Le Quattro Stagioni sono ormai universalmente note alla stregua di “Eine kleine nachtmusik” di Mozart, l’effetto è sicuro quanto scontato, se vuoi radunare gente questa è la ricetta. Ma per quel poco che conosco Uto Ughi, non mi è mai sembrato il tipo che si concedesse simili stratagemmi, quindi perchè suonare una musica “facile” come quella di Vivaldi? E Kreisler, Prokofiev, Bach? Certo ci sono anche loro, però c’è anche Vivaldi, e il fatto che sia così noto non significa automaticamente che la musica sia sempre e comunque ben compresa. E che soprattutto non rimanga più niente da capire.
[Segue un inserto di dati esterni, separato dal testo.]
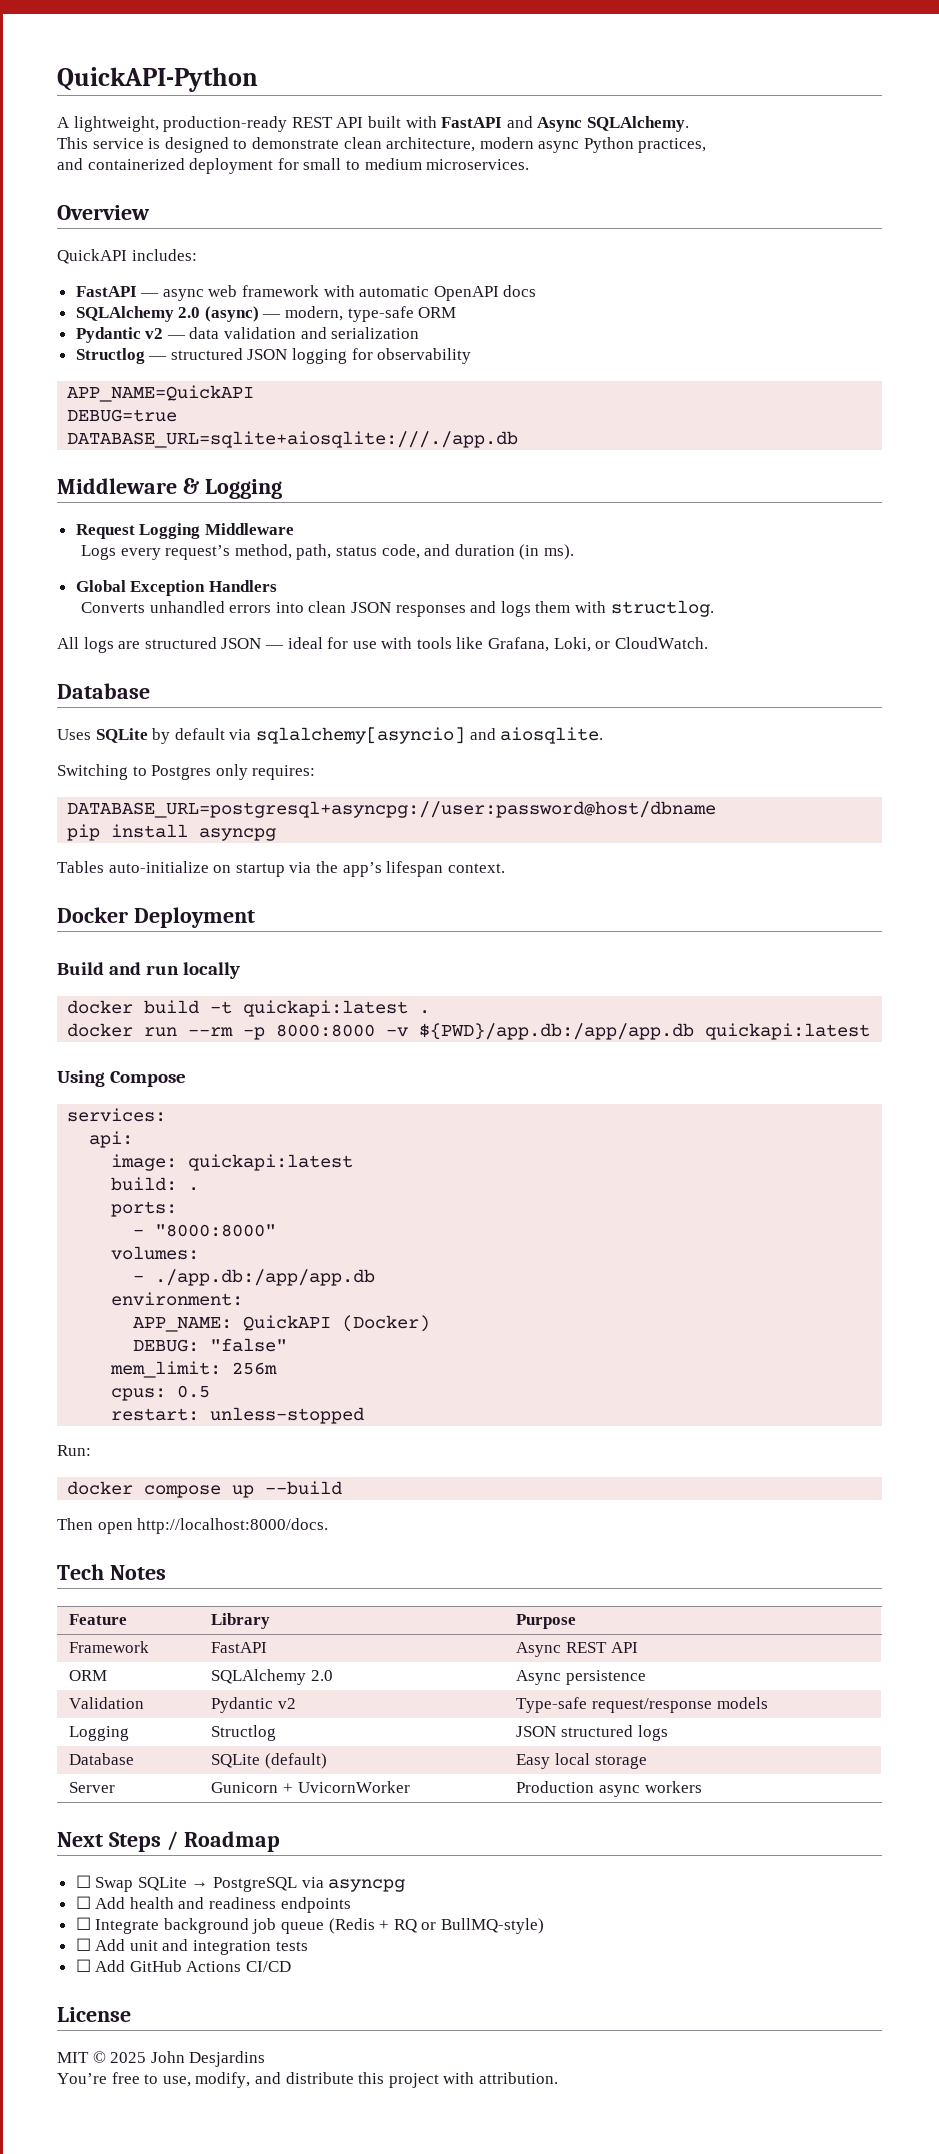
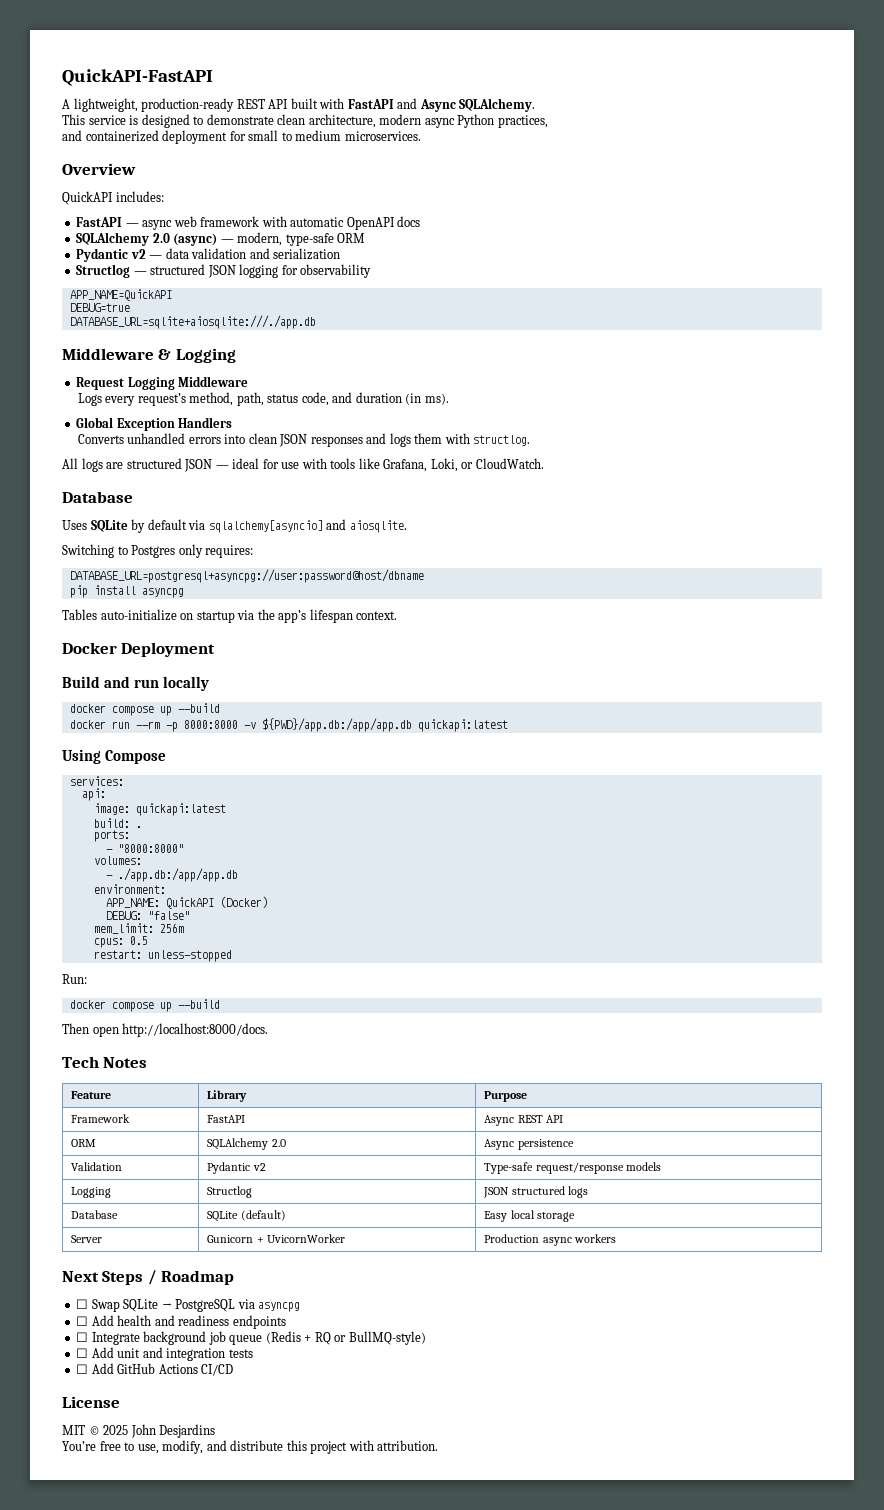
- QuickAPI-Python
+ QuickAPI-FastAPI
  Build and run locally
- docker build -t quickapi:latest .
+ docker compose up --build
A me poi Le Quattro Stagioni suonate in tutte le versioni possibili non hanno mai finito di attrarre: mi sono piaciute quelle di Scimone, quelle di Carmignola, quelle di Schneiderhahn, Julia Fischer e chi più ne ha più ne metta, spesso disponibili anche in edizione economica tanto al chilo nei supermercati e nelle edicole. E mi chiedevo con quale violino Uto Ughi avrebbe suonato il concerto, Guarneri o Stradivari? Sicuramente Stradivari, perchè il Guarneri è uno strumento potente adatto per la musica romantica, per quella barocca un pò meno. Giunti in teatro occupiamo i nostri posti e attendiamo che la musica inizi, ci guardiamo intorno: teatro strapieno.  Ughi appare dopo l’esecuzione di una sinfonia vivaldiana, grande è il calore che lo accoglie ed io ne approfitto per sbirciare con il teleobiettivo della mia fotocamera il violino che egli tiene in mano con tanta naturalezza: mi sembra che si tratti proprio di un Guarneri.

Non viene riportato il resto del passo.